Pensaba en las aplicaciones para universitarios, en los dormitorios, en el bullicio de los pasillos. Sentía la emoción y el terror a partes iguales. El terror de que esa nueva vida, ese nuevo comienzo, no fuera diferente al anterior.

El miedo de ser, una vez más, Joan Wilmore, el chico perfecto, pero vacío. La universidad era mi escape, mi salvación. Pero también mi jaula. Mis padres esperaban que me fuera a una de las mejores, a una que estuviera cerca de casa, una que yo pudiera visitar los fines de semana. Quería ir, quería la experiencia. Pero también quería escapar.

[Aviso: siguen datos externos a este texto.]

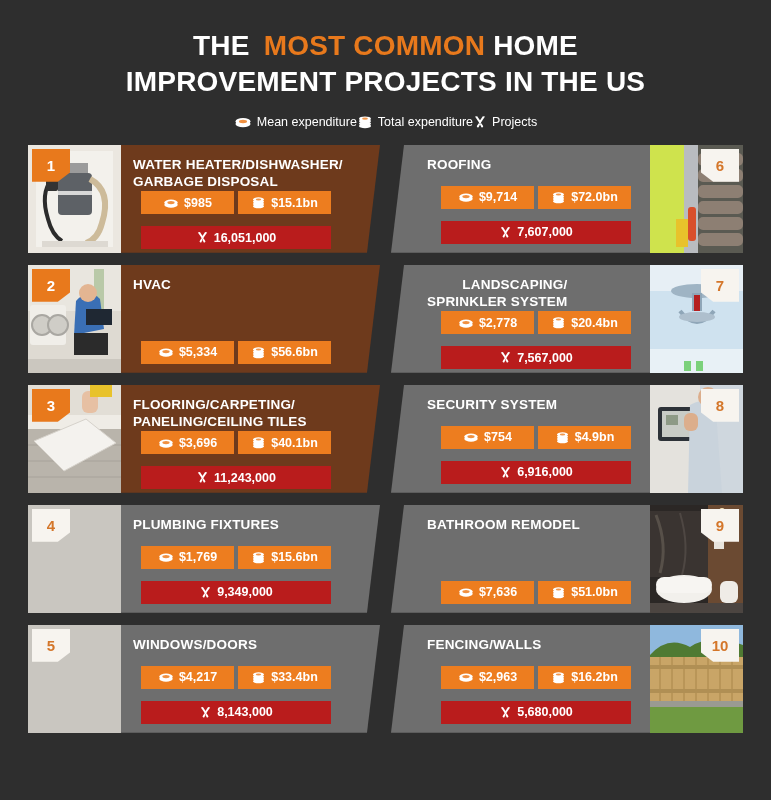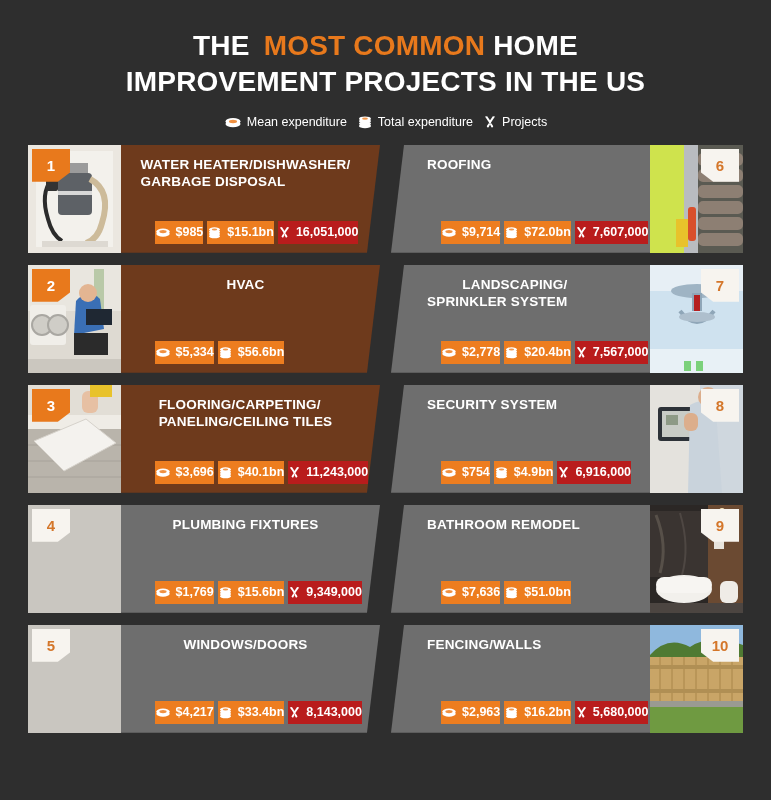"Mean expenditure" .legend { gap: 10px -> 0 }
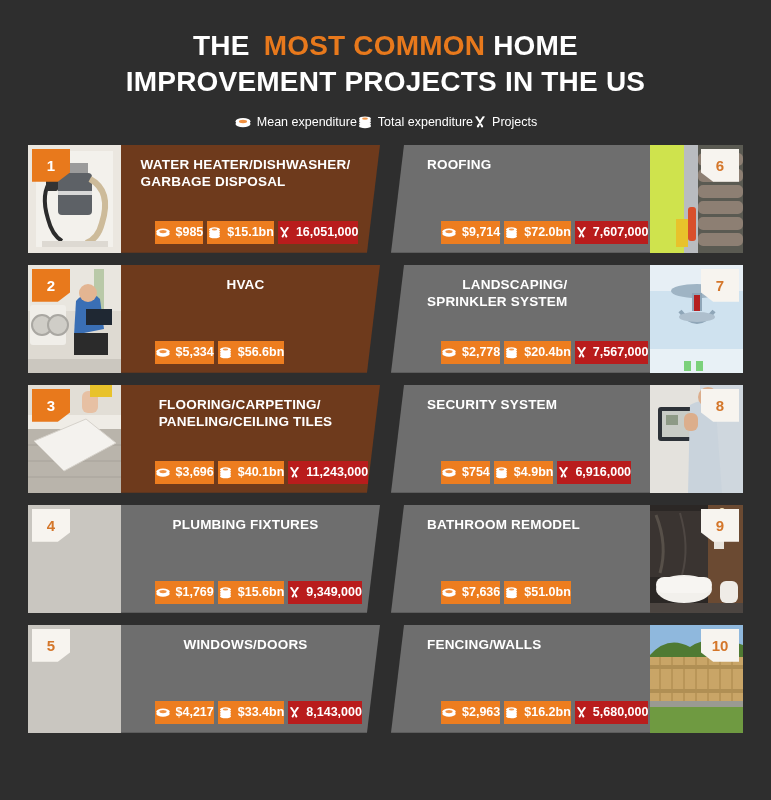"WATER HEATER/DISHWASHER/" .content-left { align-items: center -> flex-start }
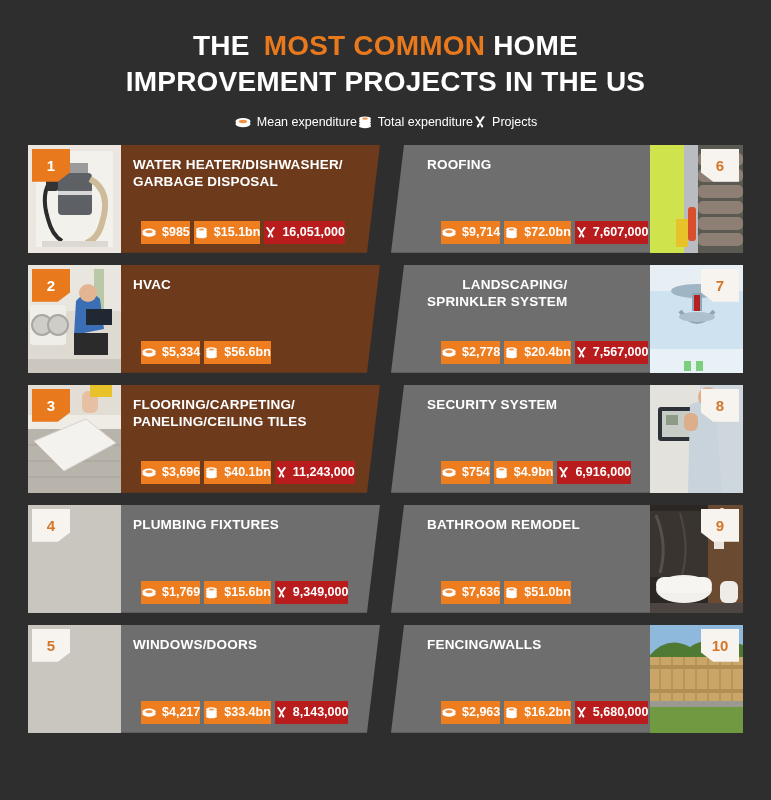"$985" .stats { flex-direction: row -> column; gap: 4px -> 12px }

—Vamos, muero de hambre —comentó Leo—. ¿Pensaste lo que te dije?

Mientras caminaba con él, negué.

Sinceramente, ni había escuchado sus palabras.

—Lo siento, pero no sé qué me dijiste... —me sentí mal por la situación—. Perdón.

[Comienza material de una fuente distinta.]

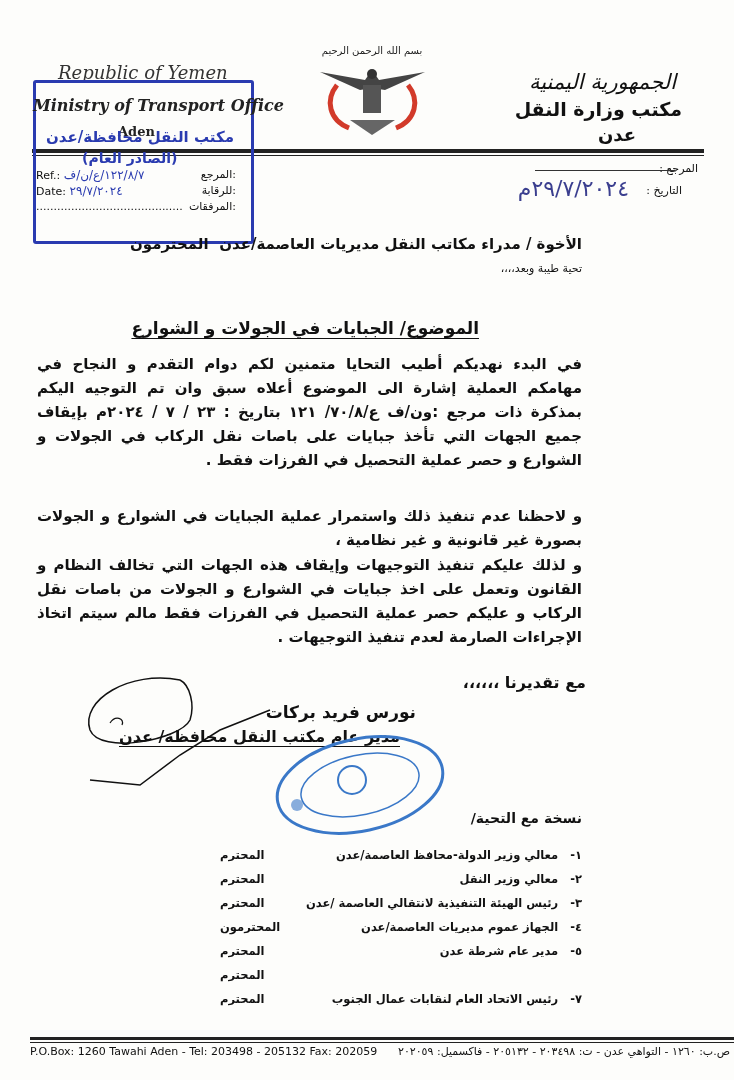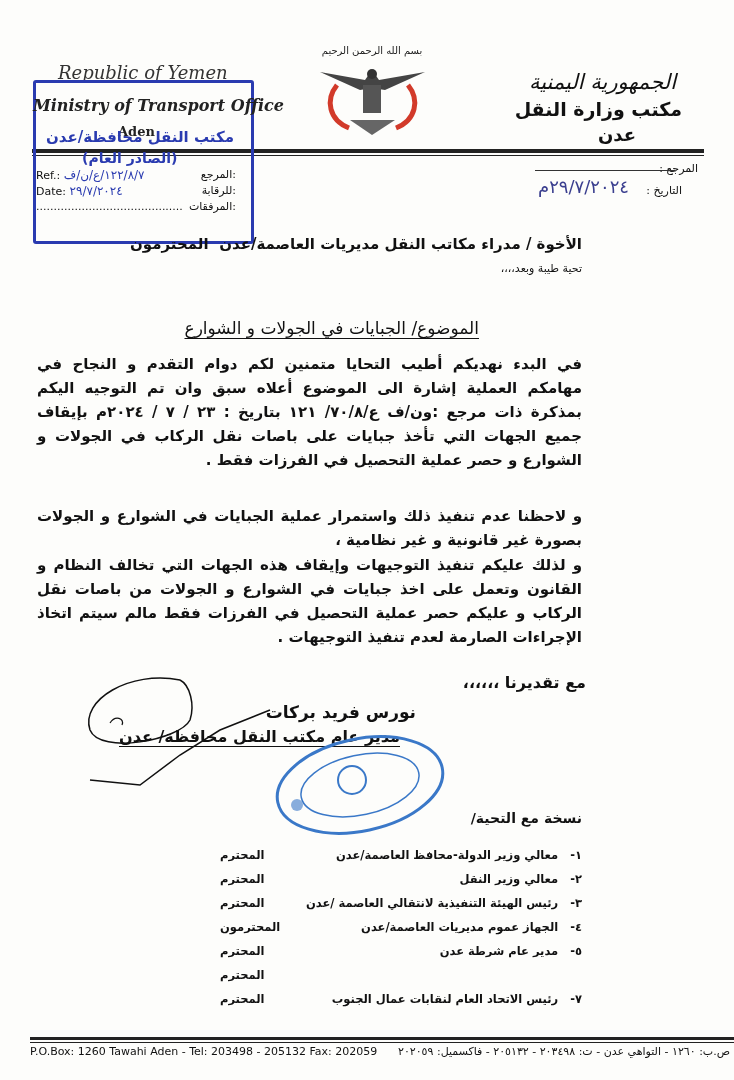"٢٩/٧/٢٠٢٤م" .date-hand { font-size: 18px -> 22px }
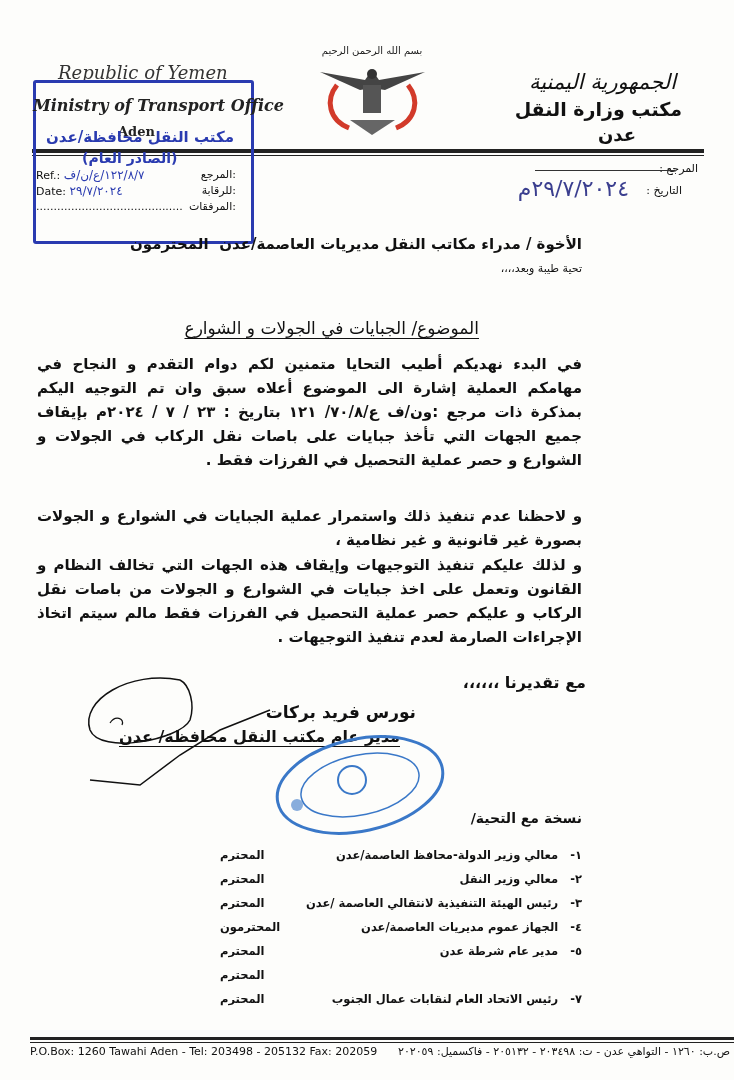"الموضوع/ الجبايات في الجولات و" .subject { font-weight: normal -> bold }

Leo asintió, sin darle mucha importancia.

Durante el almuerzo, mi mesa era un punto de encuentro. Mis amigos del equipo de fútbol y yo nos sentábamos en una mesa larga, riendo, comiendo y haciendo planes para el fin de semana. No había un solo momento de silencio, lo cual era perfecto para mí, ya que me daba la oportunidad de no pensar.

No podía pensar en nada. No podía pensar en esa noche que me quedé hasta tarde viendo una película, y que mis ojos se detuvieron en la forma en que los actores se miraban, no en la actriz, sino en el actor. No podía pensar en el momento en que me encontré con Alex, el chico del equipo de béisbol. Su mirada, su sonrisa, la forma en que se mordía el labio cuando se concentraba. No podía pensar en nada. Y la única manera de no hacerlo era rodearme de gente, de ruido, de mi vida "perfecta".

La tarde era para el fútbol. El olor a césped mojado y a sudor era como un segundo hogar. En el campo, me sentía en control. El balón era una extensión de mi cuerpo, cada pase, cada gol era una victoria. No había espacio para la duda, para el miedo. Era solo el juego. Pero incluso allí, los susurros me perseguían. "Oye, ¿has visto a ese chico de allá? Es nuevo en el equipo". Y mis ojos se volteaban, sin que yo lo quisiera, y mi corazón se aceleraba por un segundo. La emoción y el miedo se mezclaban en un coctel que me dejaba aturdido.

Cuando la práctica terminaba, mi cuerpo estaba cansado, pero mi mente seguía despierta. Me duchaba y me iba a mi casa. El viaje en el auto de Leo era silencioso, un silencio cómodo, un silencio que a veces me gustaba, porque me daba la oportunidad de pensar. Pero también era un silencio que me aterraba, porque me daba la oportunidad de sentir. Y no quería sentir nada.